ID #626 Generation of a Cell-Type-Independent Oncogene-Induced Senescence Signature for Pediatric Low-Grade Glioma

Abstract

Pediatric low-grade gliomas (pLGGs), the most common brain tumors in children, are driven by constitutive MAPK pathway activation leading to oncogene-induced senescence (OIS). While OIS is central to pLGG biology and represents a potential therapeutic vulnerability, its investigation is limited by the lack of robust molecular markers.

We developed a bioinformatics-driven strategy to derive a refined, cell-type-independent OIS gene signature specific for pLGG. Published senescence gene sets (n = 20) from diverse biological contexts (e.g. cellular senescence, premalignant tumors, induced senescence) were systematically integrated and filtered using cell type-specific expression references and deconvolution-informed approaches to remove lineage-associated bias. Given the prevalent MAPK activation in pLGG, additional filtering steps were applied to exclude genes reflecting MAPK pathway activity rather than senescence-specific biology. The resulting OIS signature was validated across multiple transcriptomic datasets, including in vitro pLGG models and large, clinically annotated pediatric brain tumor cohort (OPBTA).

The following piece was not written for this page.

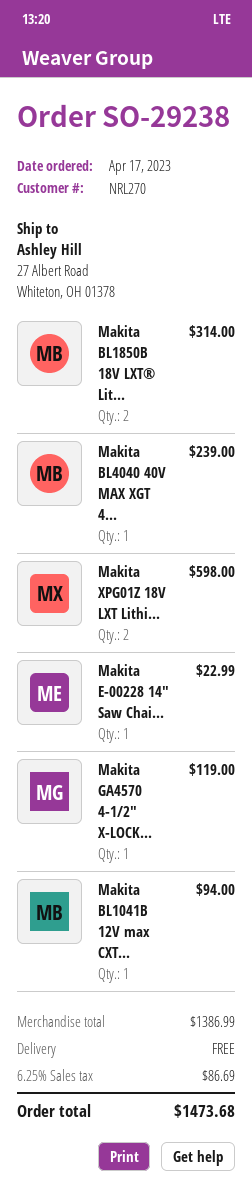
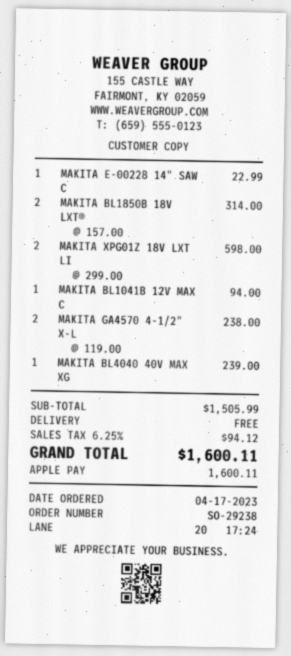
Makita GA4570 4-1/2" X-LOCK...: 1 for 119.00 -> 2 for 238.00
subtotal: 1386.99 -> 1505.99
tax: 6.25% = 86.69 -> 6.25% = 94.12
total: 1473.68 -> 1600.11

The signature containing genes downregulated in senescent cells robustly distinguished senescent from proliferating pLGG models and showed strong and specific enrichment in primary pLGG samples compared to high-grade gliomas (HGG). Importantly, the derived OIS signatures showed no significant correlation with MAPK activity score, indicating specificity for senescence-associated transcriptional programs beyond oncogenic signaling. Benchmarking against senescence signatures (n = 31) demonstrated improved robustness and specificity in the pLGG context.

Further validation steps will apply the refined signatures to large, clinically annotated bulk and single-cell pLGG datasets to evaluate clinical relevance, including associations with progression-free survival, and to distill a reduced set of candidate marker genes for translational validation. Together, these findings introduce refined oncogene-induced senescence-associated gene signatures in pLGG, derived using a systematic analytical approach. These signatures provide a foundation for ongoing single-cell-resolved analyses and future experimental and clinical studies addressing the biological and clinical relevance of senescent tumor cell populations.